> _THE DATA_:
☆ ☆ ☆ ☆

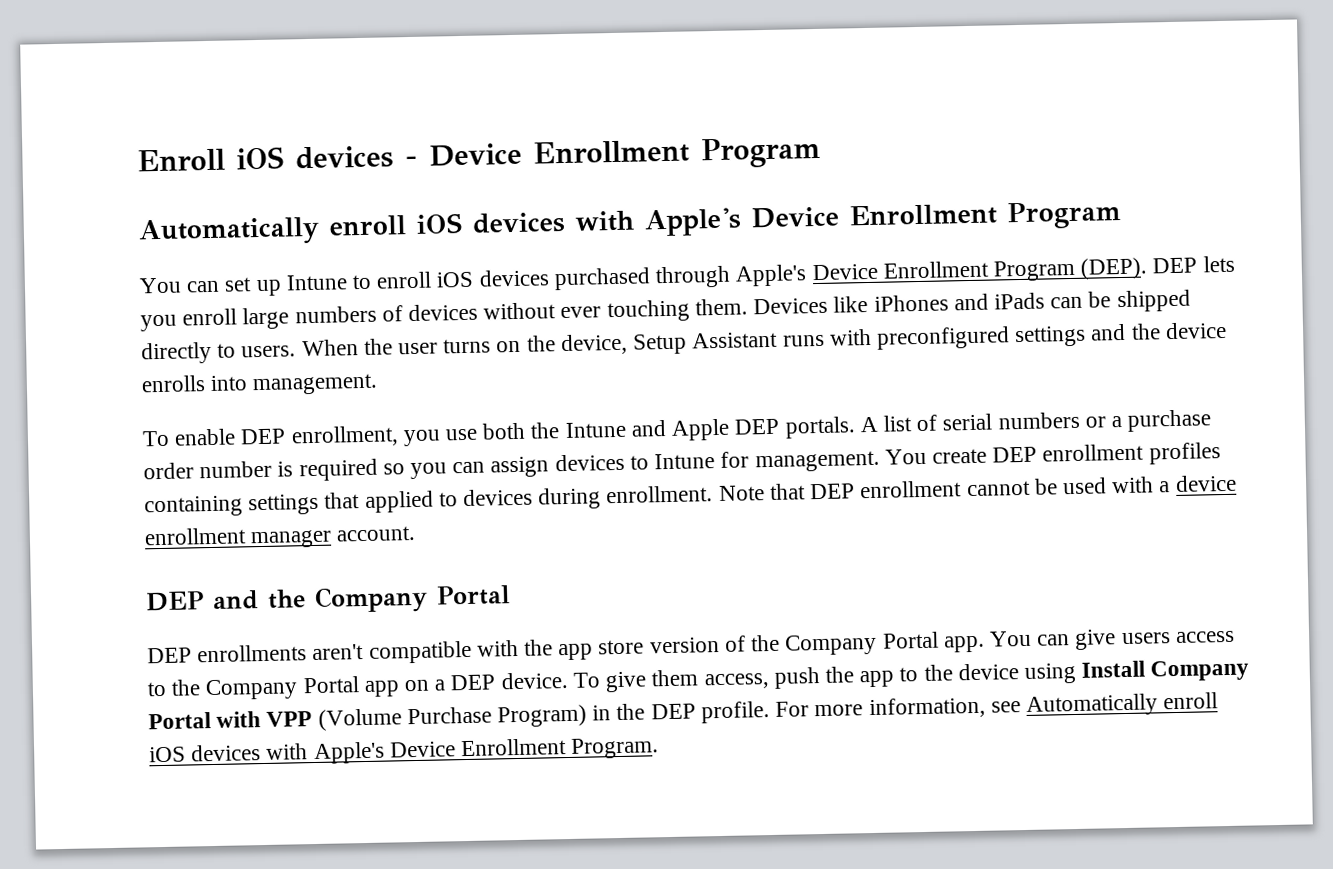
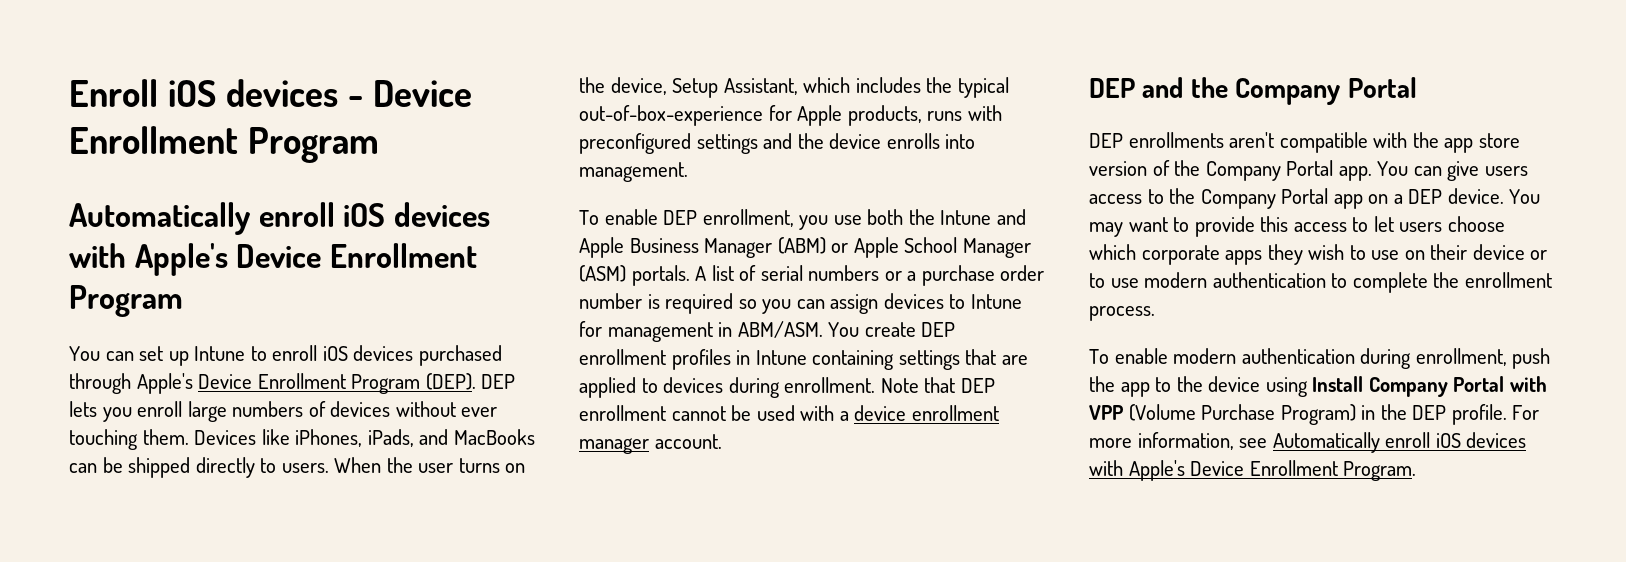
[873,292,1045,312] iPhones and iPads -> [295,429,535,447] iPhones, iPads, and MacBooks
[692,331,779,349] Assistant -> [723,77,1009,98] [579,105,922,126] Assistant, which includes the typical out-of-box-experience for Apple products,
[734,418,781,435] DEP -> [629,237,1031,258] [579,265,626,282] Business Manager (ABM) or Apple School Manager (ASM)
[754,450,880,473] management. -> [607,321,823,342] management in ABM/ASM.
(1221, 453) none -> [736,350,807,365] in Intune
(361, 500) none -> [1001,355,1028,365] are
[572,669,770,693] To give them access, -> [1509,189,1541,204] [1089,216,1505,237] [1089,244,1548,265] [1089,272,1552,293] [1089,306,1155,321] [1089,348,1507,369] You may want to provide this access to let users choose which corporate apps they wish to use on their device or to use modern authentication to complete the enrollment process. // To enable modern authentication during enrollment,

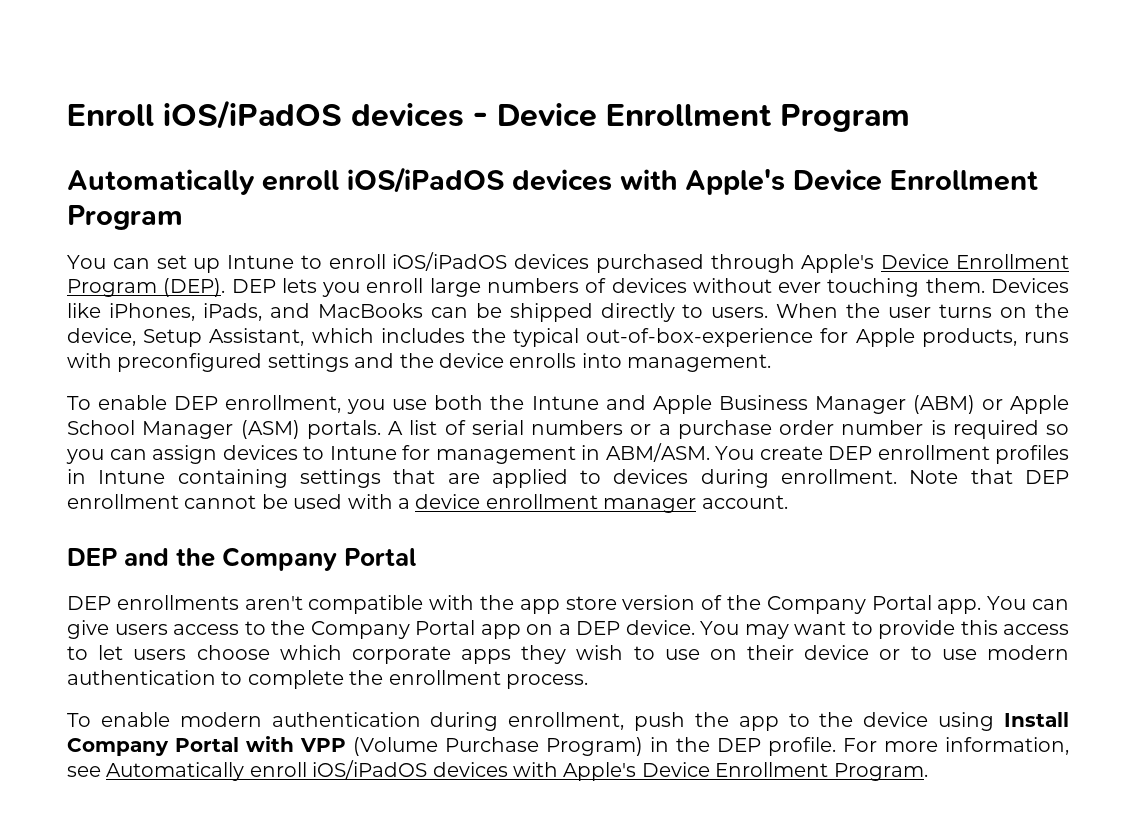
[167,80,216,107] iOS -> [163,100,342,129] iOS/iPadOS
[343,203,386,227] iOS -> [347,167,504,193] iOS/iPadOS
[322,346,348,361] iOS -> [392,252,508,271] iOS/iPadOS
[1435,433,1461,448] iOS -> [312,760,428,779] iOS/iPadOS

☆ ☆ ☆ ☆

The required output is every line above that contains the string "which".

> _OUTPUT OF THE TASK_:
[692,331,779,349] Assistant -> [723,77,1009,98] [579,105,922,126] Assistant, which includes the typical out-of-box-experience for Apple products,
[572,669,770,693] To give them access, -> [1509,189,1541,204] [1089,216,1505,237] [1089,244,1548,265] [1089,272,1552,293] [1089,306,1155,321] [1089,348,1507,369] You may want to provide this access to let users choose which corporate apps they wish to use on their device or to use modern authentication to complete the enrollment process. // To enable modern authentication during enrollment,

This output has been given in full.